Methods: Baseline assessments of FAR and of clinical, cognitive, and psychosocial functioning were completed on 20 males with schizophrenia enrolled in an outpatient rehabilitation program at the Shanghai Mental Health Center (the intervention group) and on 20 males with schizophrenia recruited from among regular outpatients at the Center (the control group). Both groups received treatment as usual, but the intervention group also completed an average of 12.7 sessions of a computer-based remediation program for neurocognitive, social, and FAR functioning over a 6-week period. The baseline measures were repeated in both groups at the end of the 6-week trial.

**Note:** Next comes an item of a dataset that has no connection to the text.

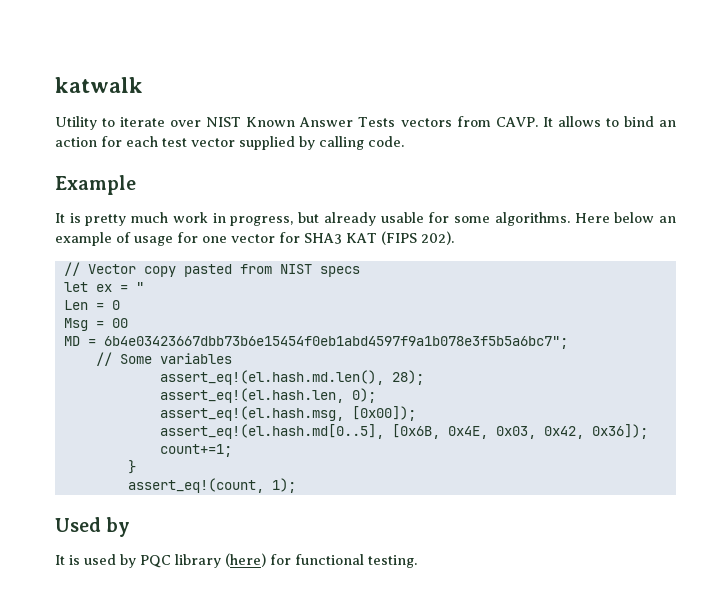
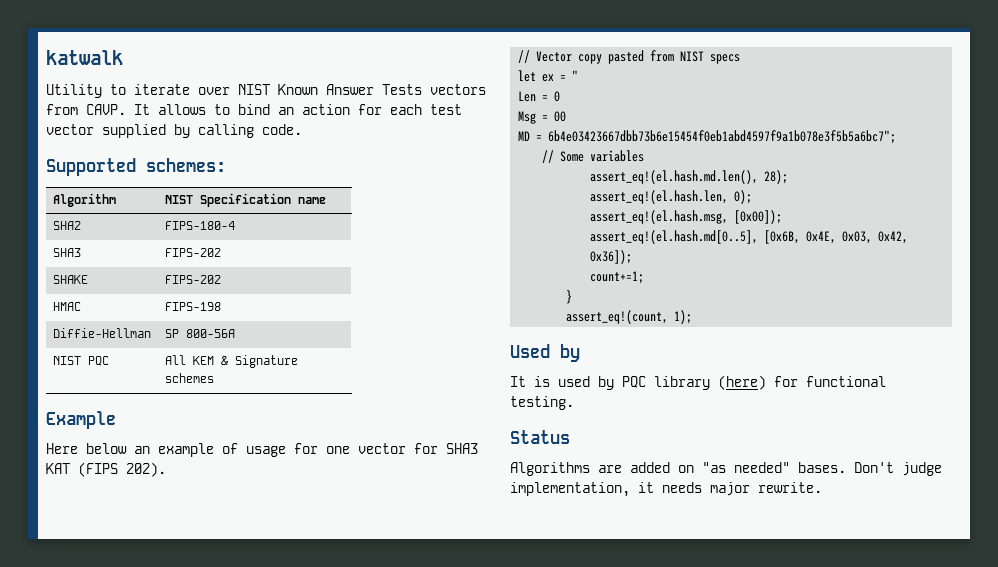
[55,175,136,195] [55,212,570,226] Example // It is pretty much work in progress, but already usable for some algorithms. -> [46,158,226,176] [52,193,116,207] [164,193,326,207] [52,221,81,230] [164,221,235,230] [52,248,81,257] [164,248,221,257] [52,275,88,284] [164,275,221,284] [52,302,81,311] [164,302,221,311] [52,328,151,338] [164,329,235,338] [52,356,109,366] [164,355,298,368] [164,373,214,383] [46,411,116,429] Supported schemes: // Algorithm | NIST Specification name // SHA2 | FIPS-180-4 // SHA3 | FIPS-202 // SHAKE | FIPS-202 // HMAC | FIPS-198 // Diffie-Hellman | SP 800-56A // NIST PQC | All KEM & Signature schemes // Example //
(417, 561) none -> [510,430,570,444] [510,462,942,476] [510,482,822,497] // Status // Algorithms are added on "as needed" bases. Don't judge implementation, it needs major rewrite.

Results: There were no statistically significant differences in the changes in clinical symptoms (assessed by the Positive and Negative Syndrome Scale, PANSS) or cognitive measures (assessed using the Hong Kong List Learning Test and the Letter-Number Sequencing Task) between the intervention and control groups over the 6-week trial, but there were modest improvements on the PANSS for the intervention group between baseline and after the intervention. There was a significantly greater improvement in the social functioning measure (the Personal and Social Performance scale, PSP) in the intervention group than in the control group. The pre-post change in the total facial recognition score in the intervention group was statistically significant (paired t-test=-2.60, p=0.018), and there was a statistical trend of a greater improvement in facial recognition in the intervention group than in the control group (F(1,37)=2.93; p=0.092).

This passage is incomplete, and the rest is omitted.